Francia

La isla de Re

Varias islas y escolleras defienden bien la fachada atlántica de esta parte de Francia.

Pero ninguna tan especial como la isla de Re. Un mundo aparte. No es una geografía especialmente valiosa para la estrategia militar; de hecho, se trata de varios islotes calcáreos, que se han ido soldando.

Pero es medianamente grande (casi como Menorca) y se halla justo delante de La Rochelle, como un escudo o barbacana. Claro está, las tortas que se daban ingleses y galos solían parar en la cara de la isla; así que Colbert primero y más tarde Vauban vieron la manera de protegerla, fortificando el puerto de St. Martin de Re y levantando una de esas típicas ciudadelas en estrella, con fosos y revellines, de manual, vamos. Pero la isla de Re, más que por asedios y batallas, se ha hecho célebre por haberse convertido en refugio de famosos. Hasta hace poco, el acceso era difícil, pero dada su proximidad a la costa, no hubo mayores problemas en tender un puente. O sí los hubo, porque los de dentro, los isleños, querían el puente, pero los de fuera, los famosos que iban de veraneo y buscaban anonimato, se oponían. El puente está, y para contentar a las dos partes, los terceros invasores tienen que pagar un fuerte peaje. Por otro lado, hay que decir que las celebridades que recalan en la isla son célebres' en Francia; para los ciudadanos del mundo, el veraneante más conocido es un político, Lionel Jospin 'aunque es verdad que alguna vez estuvo por allí Charles Aznavour'.

El ombligo de la isla de Re es, sin duda, el puerto de St. Martin de Re. Una especie de St.Tropez en miniatura. Sobre todo en verano: de los 15.000 isleños escasos que aguantan los nublos y ventarrones del invierno pasan a más de 200.000 en los meses estivales. Ni que decir tiene que allí se vive del turismo de Martin como plagas de langosta, en cualquier dirección. Y la animación perpetua en las terrazas hace imaginar que se esté celebrando una fiesta permanente.

Basta caminar unos pasos, adentrarse por las callejas que ascienden desde el puerto hasta la iglesia, y ahí aflora la otra cara de la isla.

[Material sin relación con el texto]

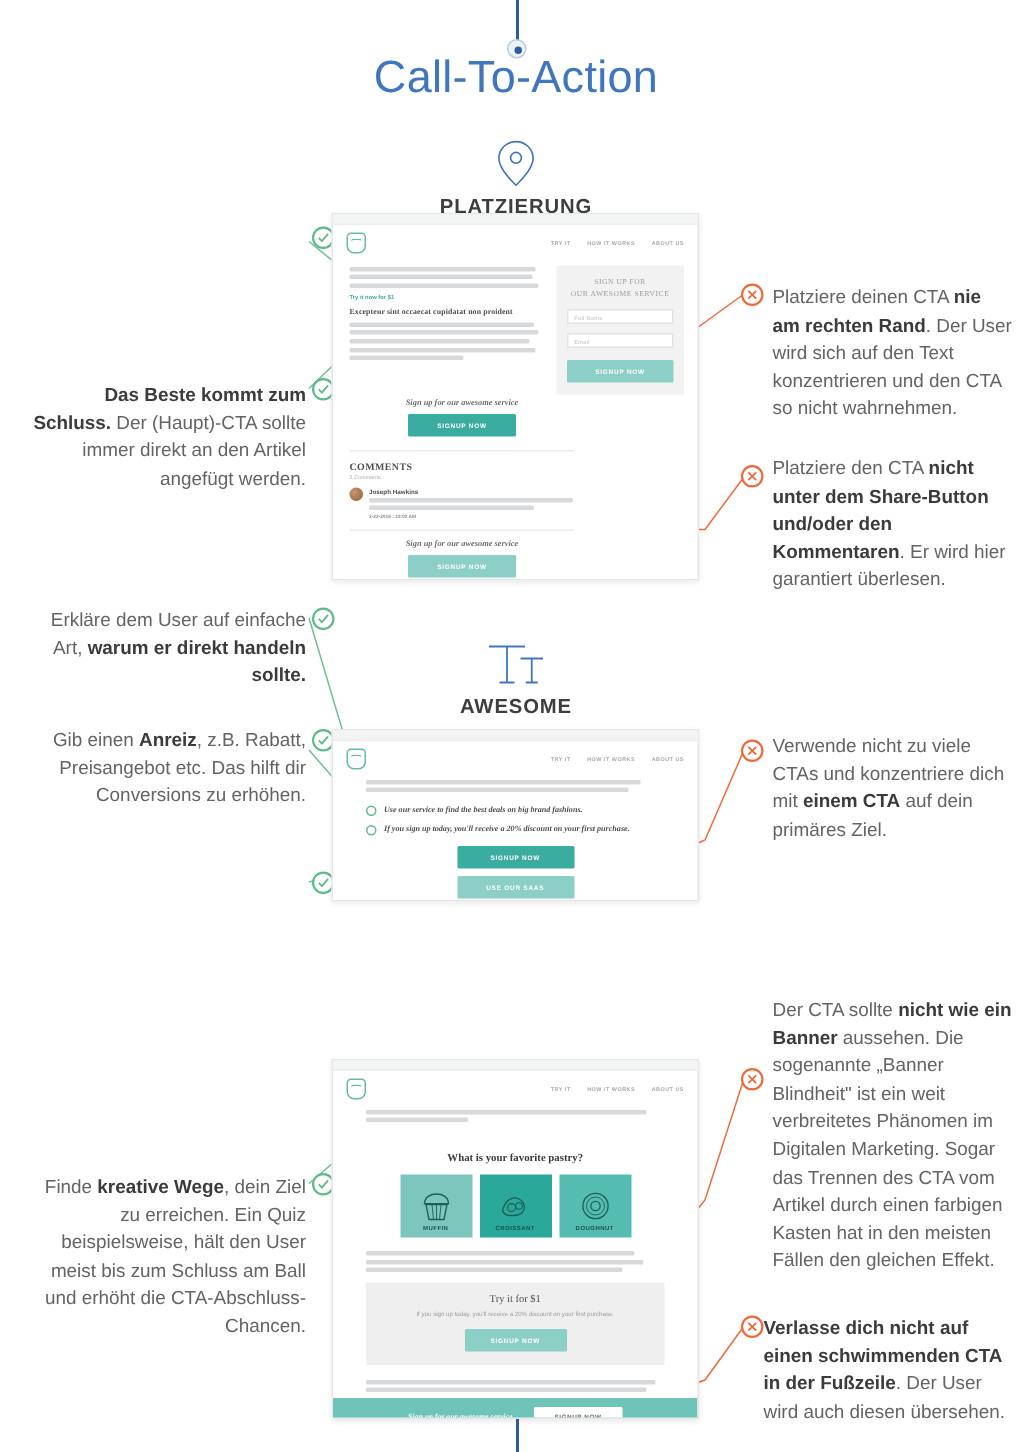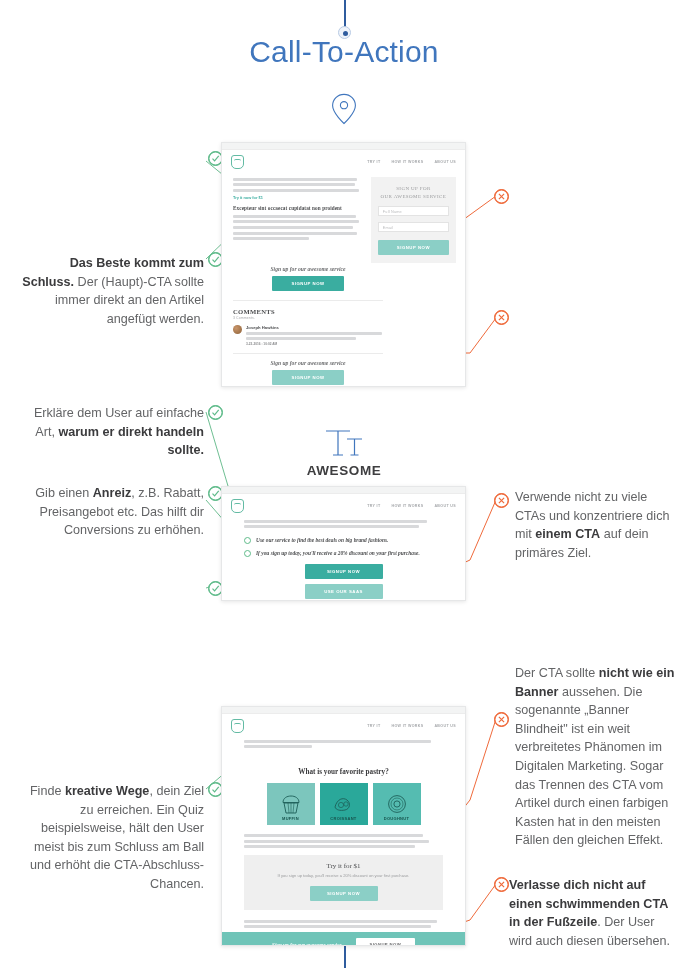"PLATZIERUNG" div.sec-label { html: none -> <div>PLATZIERUNG</div> }
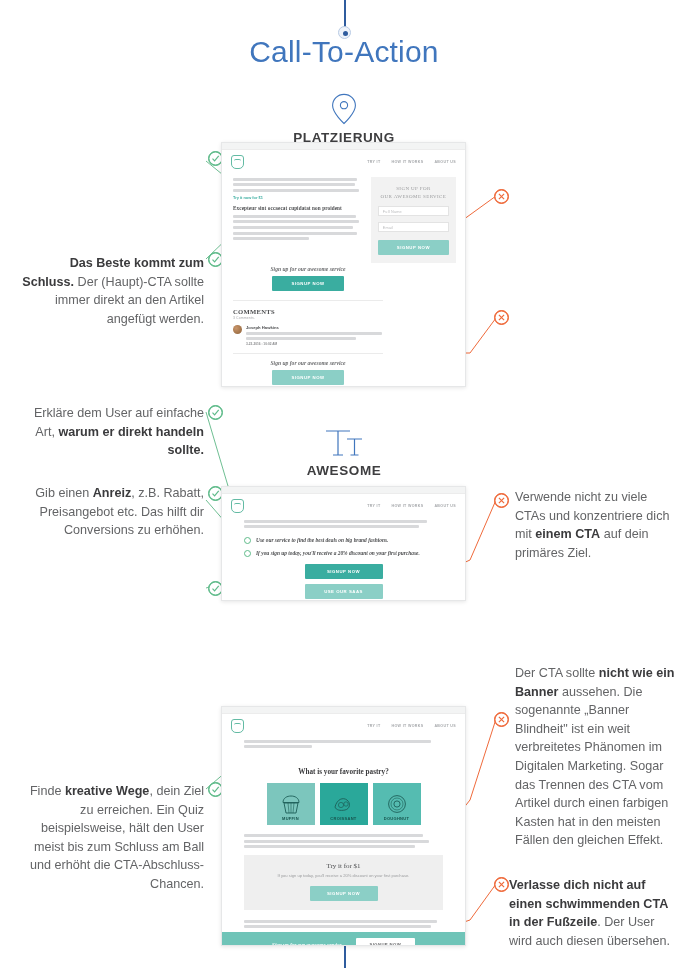"Platziere deinen CTA nie am" div.ann { html: none -> <div> <span>Platziere deinen CTA </span><b>nie am rechten Rand</b><span>. Der User wird sich auf den Text konzentrieren und den CTA so nicht wahrnehmen.</span> </div> }
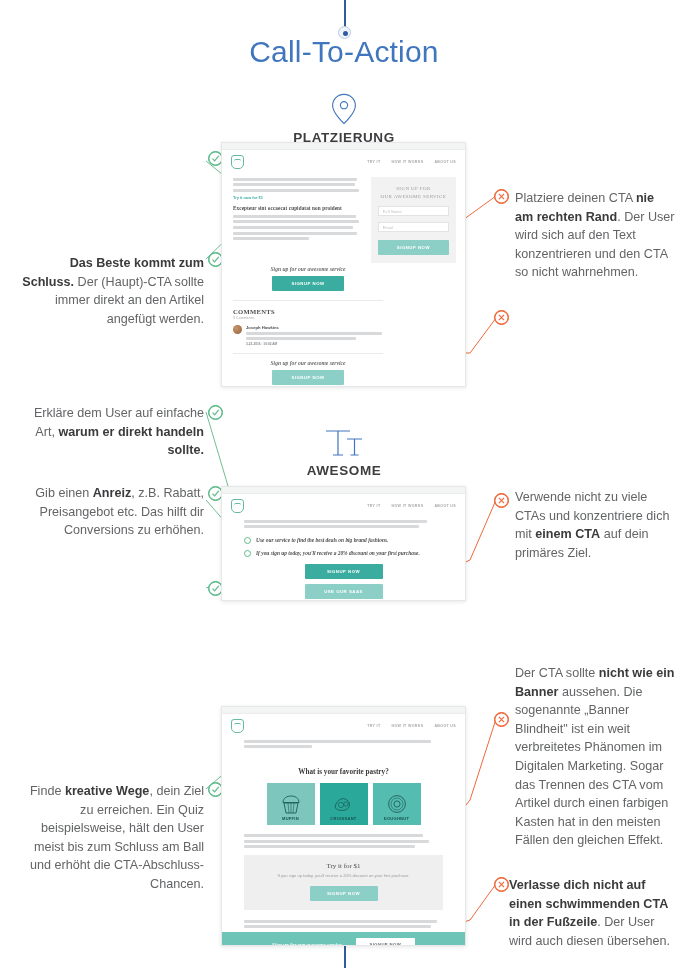"Platziere den CTA nicht unter" div.ann { html: none -> <div> <span>Platziere den CTA </span><b>nicht unter dem Share-Button und/oder den Kommentaren</b><span>. Er wird hier garantiert überlesen.</span> </div> }
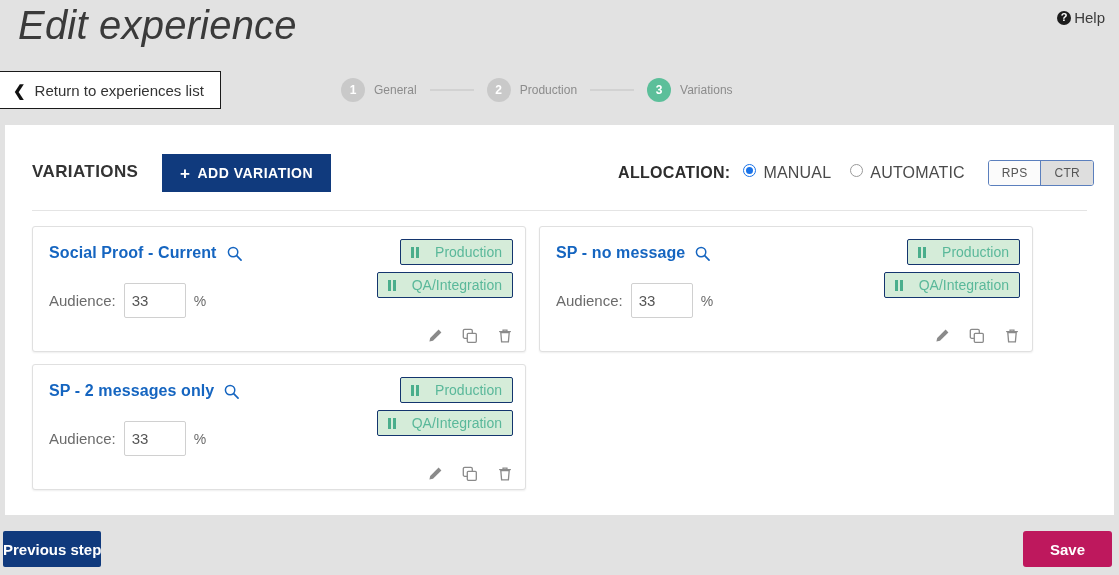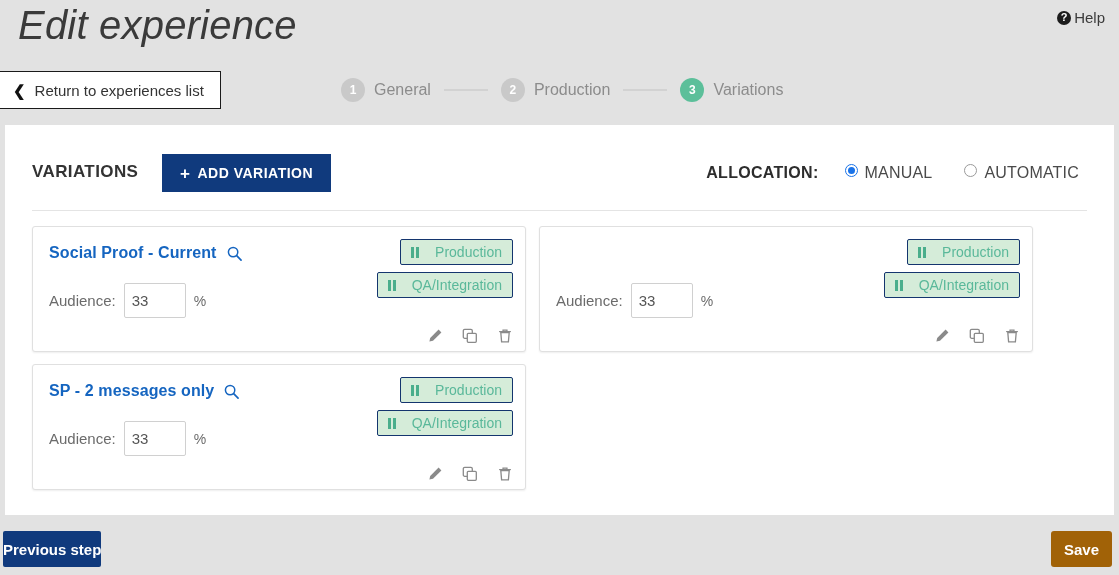"General" .step-label { font-size: 16px -> 12px }
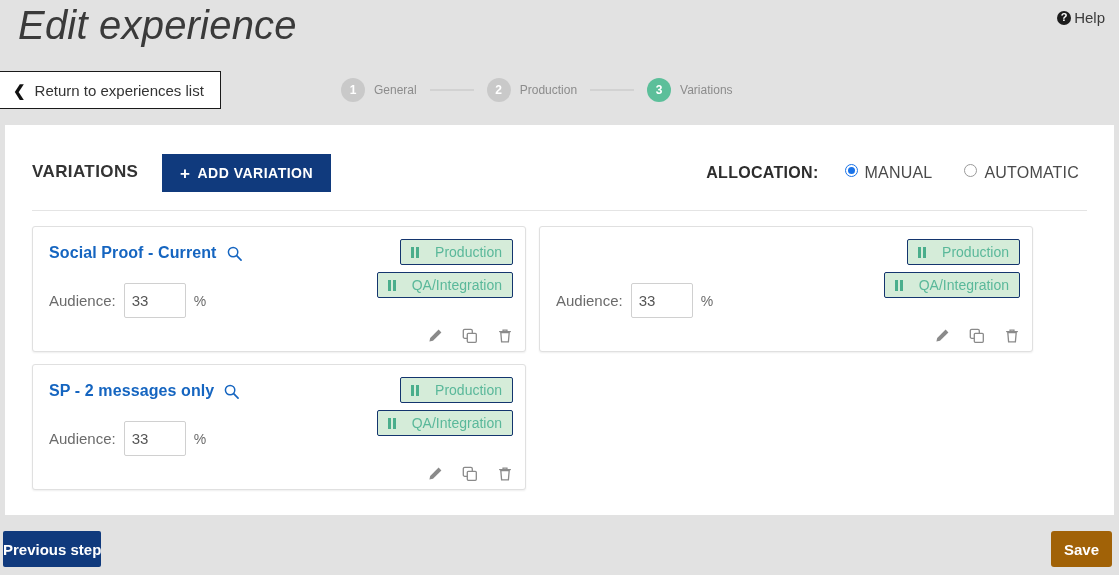"ALLOCATION:" .allocation-group { gap: 17px -> 4px }
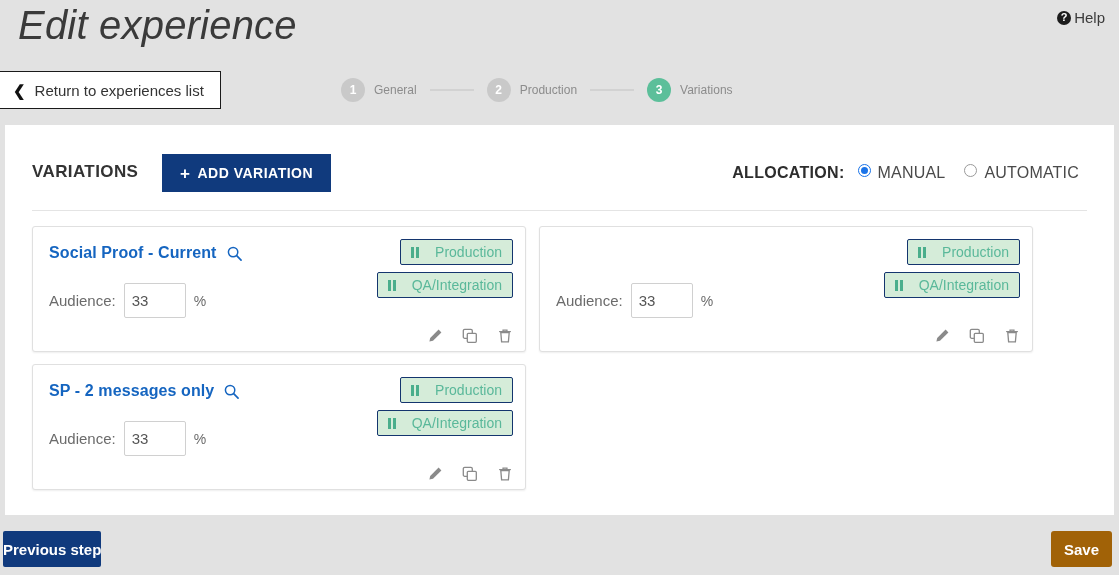"RPS" div.seg-group { html: none -> <div> <button>RPS</button> <button>CTR</button> </div> }
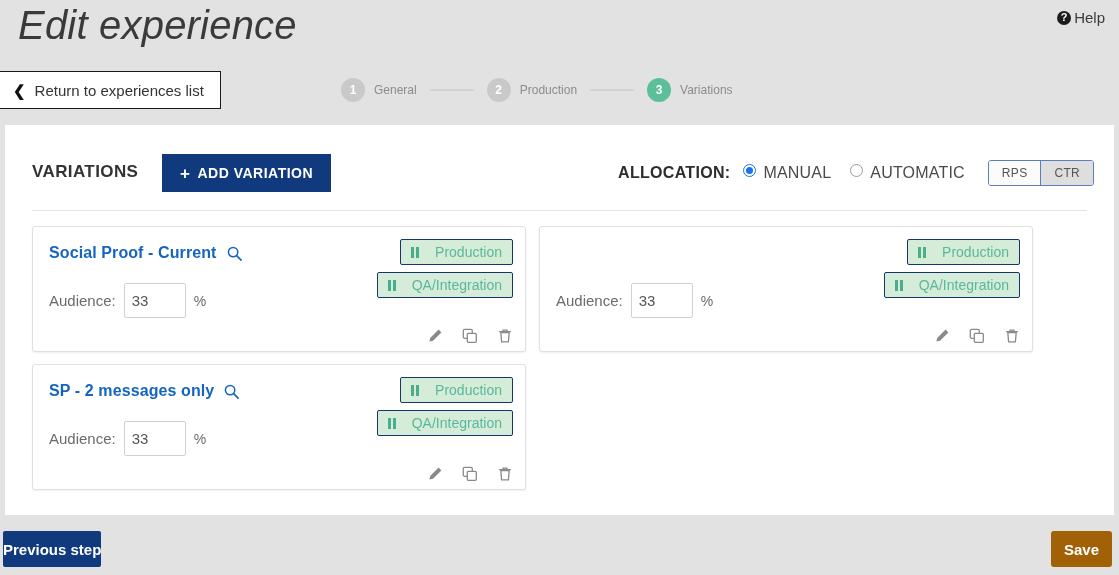"SP - no message" div.card-title-row { html: none -> <div> <span>SP - no message</span> <span> <svg> <circle></circle> <line></line> </svg> </span> </div> }
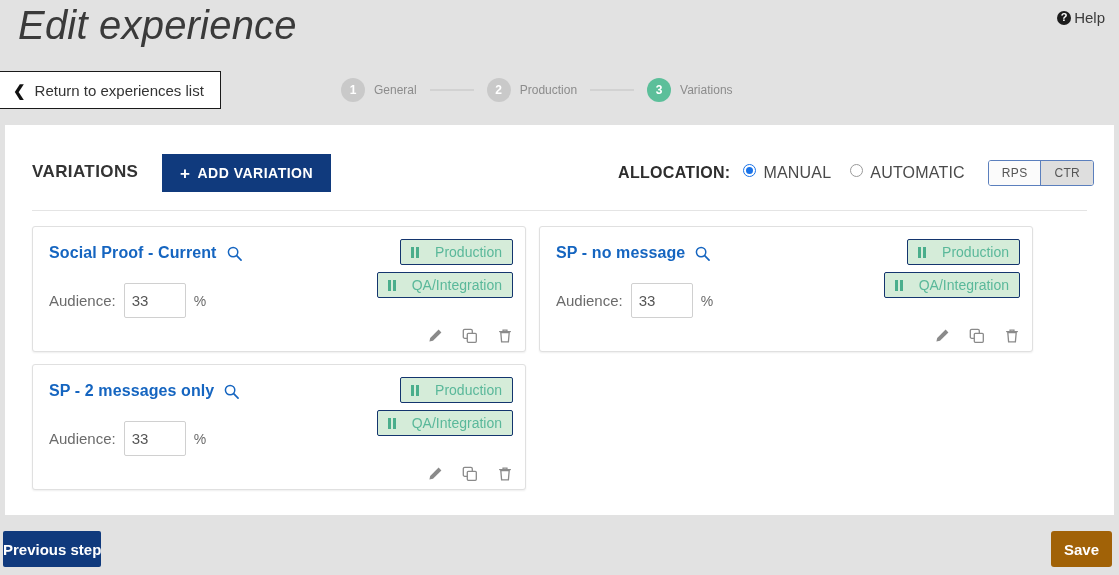"Save" .save-btn { background: #a16207 -> #be185d; padding: 0 13px -> 0 27px }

La calma sólo es rota por el silbido del viento que casi nunca deja de bufar. Por culpa del viento las casas son elementales, sin aditamentos, muros encalados sin más coquetería que el verde o azul de los postigos, y los liños de malvas reales que crecen espontáneas en las aceras. La llaman 'la isla blanca', y pese a su extrema simplicidad constructiva, algo tienen de mágico y misterioso esas calles cubistas, desiertas, flanqueadas por tallos salvajes.

No hay muchos pueblos en la isla de Re, y todos se parecen mucho. Blancos, silenciosos, con bicis aparcadas en cada puerta. El paisaje de la isla es tan simple como su arquitectura; algún sembrado (sacan unas patatas menudas, amandines , que tienen denominación de origen), algún bosquete de pinos, algunas viñas. Aparte de vino, hacen una cerveza ( blanche de Re ) cuya gracia consiste en que emplean agua de mar. Hay una zona de salinas, y dado lo fácil que es engatusar a los turistas, aquello se ha formalizado como un ecomuseo concurrido. Otra cosa distinta son las playas. Algunos arenales son magníficos, desahogados. En otras orillas propicias abundan los mariscadores solitarios, en busca de navajas y moluscos. Y según esté de chulo el viento, puede que se vean surfistas y parapentes. Con todo, la isla de Re sigue teniendo mucho de escondrijo, de lugar especial para gente especial.